While I no longer live in the orbit of that almighty Uniqlo, I see a green Kia Soul and am transported once again to that realm of automation. My stride clicks into a robotic rhythm and I observe the cube car as though it were my colleague, my friend or even of my same genus.
After the Industrial Revolution, the human population boomed, the production of commodities sped up, and the world began to die. Amidst our current ecological collapse, we are expected to maintain business as usual. We are expected to crave the same modern tradition of the nine-to-five in a world that threatens to end in a matter of decades. We are challenged to set aside our true fears of the future and continue to exist as though nothing is wrong. And to trudge towards our demise, with smiles on our faces, we must take on a rather robotic mindset.

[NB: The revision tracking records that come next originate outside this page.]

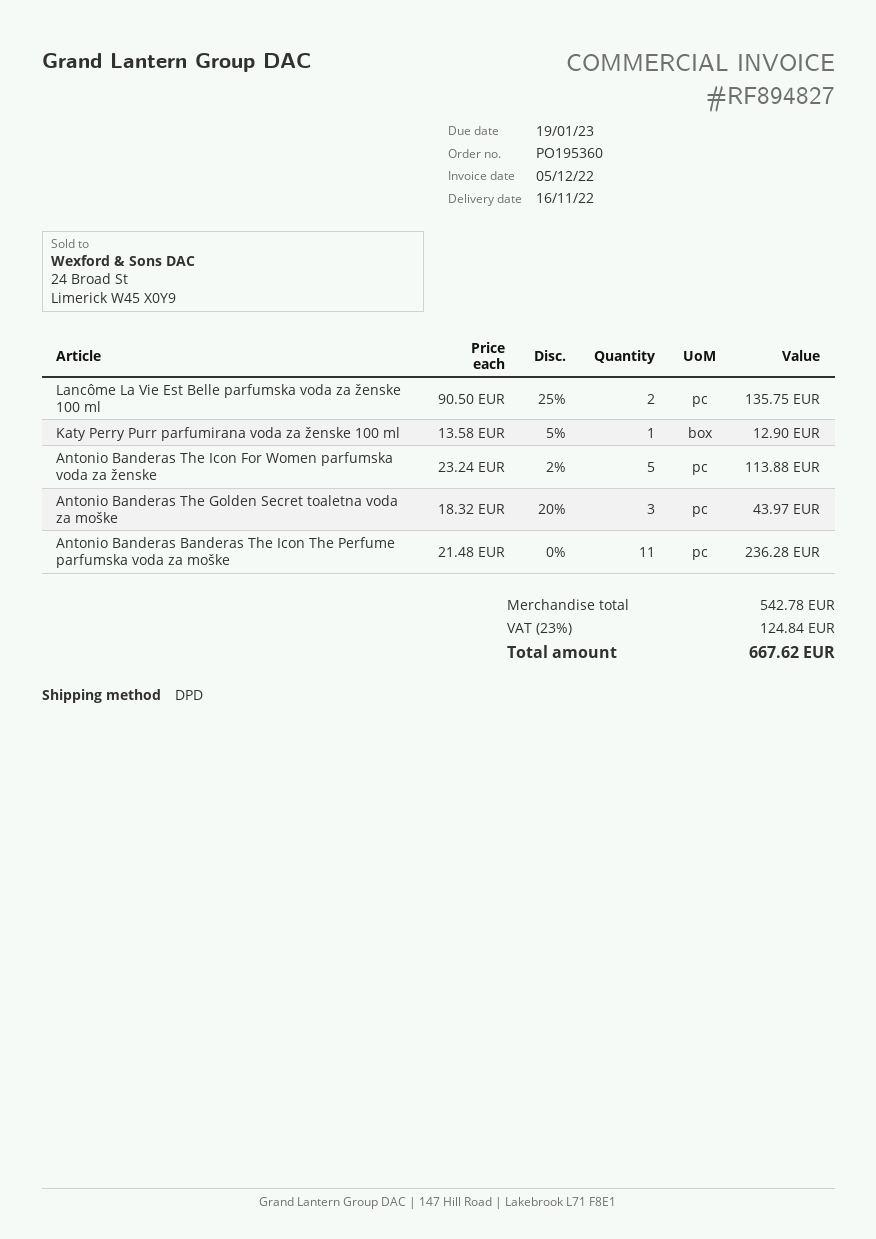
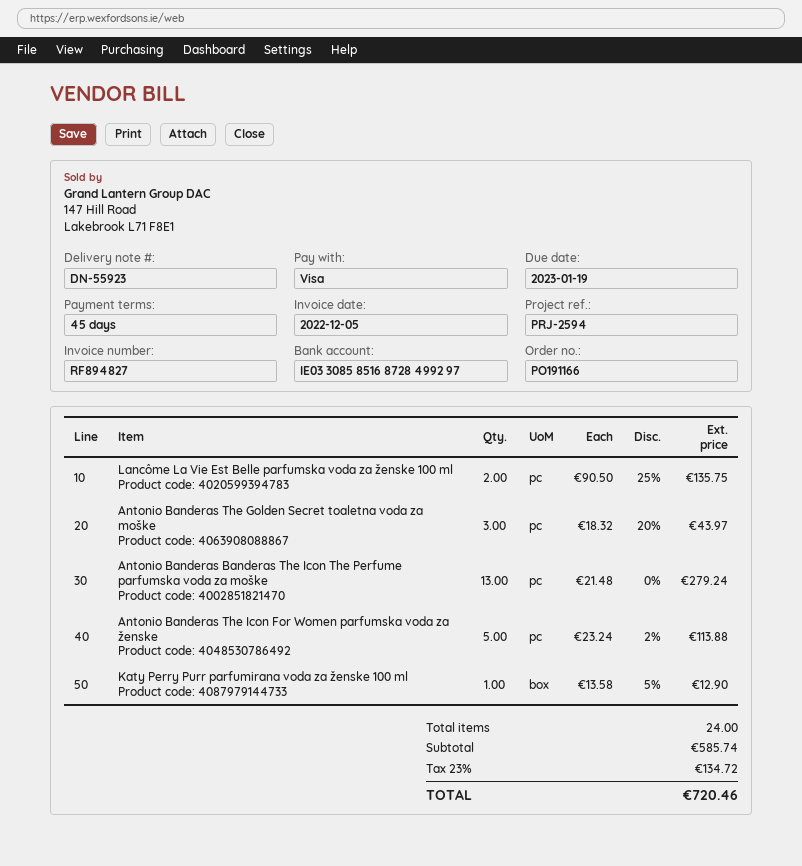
order number: PO195360 -> PO191166
Antonio Banderas Banderas The Icon The Perfume parfumska voda za moške: 11 x 21.48 = 236.28 -> 13 x 21.48 = 279.24
subtotal: 542.78 -> 585.74
tax: 23% = 124.84 -> 23% = 134.72
total: 667.62 -> 720.46

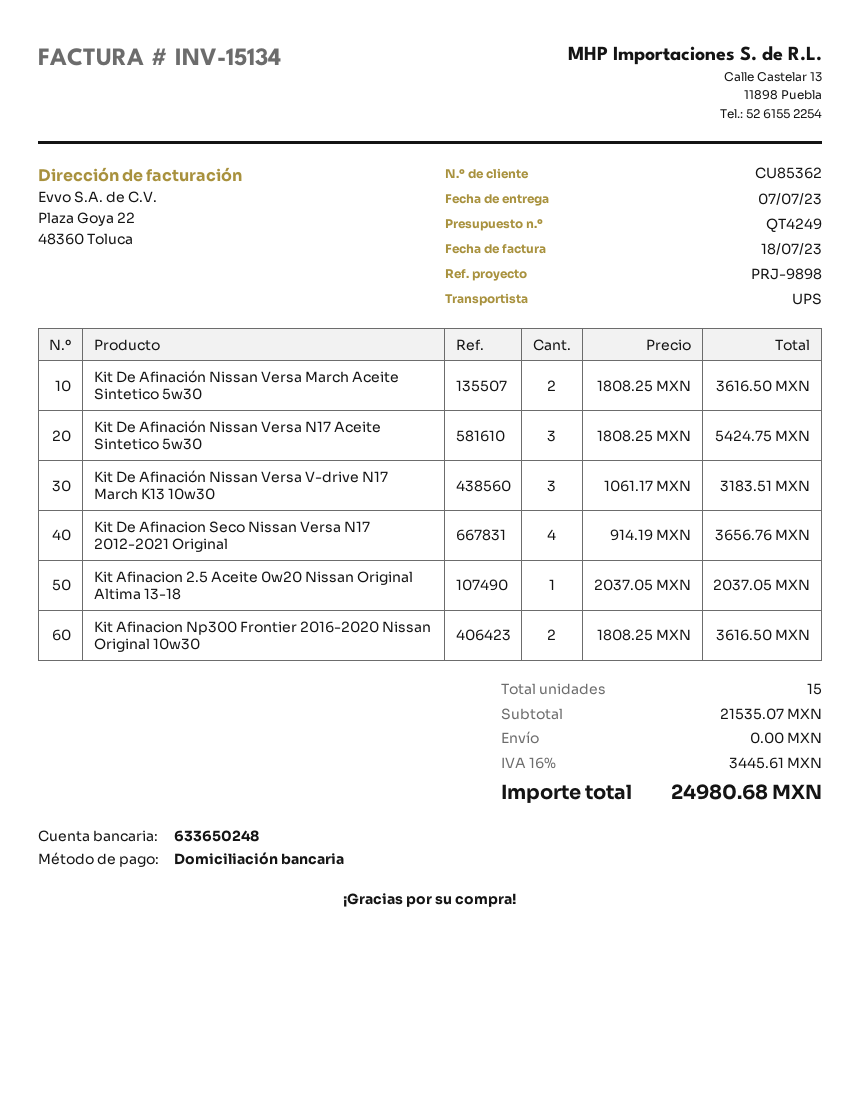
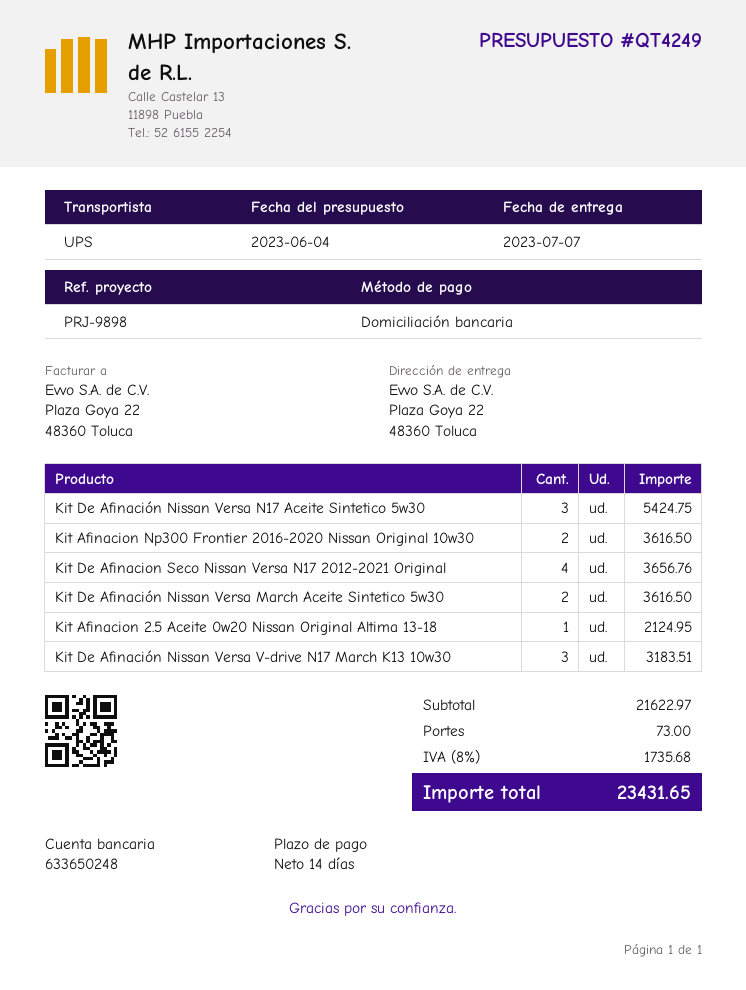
Kit Afinacion 2.5 Aceite 0w20 Nissan Original Altima 13-18: 1 for 2037.05 -> 1 for 2124.95
subtotal: 21535.07 -> 21622.97
shipping: 0.00 -> 73.00
tax: 16% = 3445.61 -> 8% = 1735.68
total: 24980.68 -> 23431.65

There is no happy way to see the present state of the natural world. There is no future to look forward to while climate disasters happen more frequently and pandemics like our current one become more common. We cannot bear to remind ourselves of this horrific truth. To cope with inevitable madness, we launch forward by inventing ideas that do not reflect our humanity. Maybe we do this to try to forget that our world is dying. We do not have to focus on this sad reality when we make new, bizarre distractions for ourselves.
Like influencers and cube cars. Humans never needed them, nor did they make our lives any better. But they divert our attention away from the withering planet we live on.
I oscillate between my human sadness for our dying world and the automatic daily motions required for life in the end times. I must forget that everything I hold sacred — nature, friendship, food, water, myself — is on the precipice of death. Instead, I revel in these things while I, and everyone else, still can.
I hug my friends. I eat ripe fruit. Every now and then I see a cube car and I laugh to myself.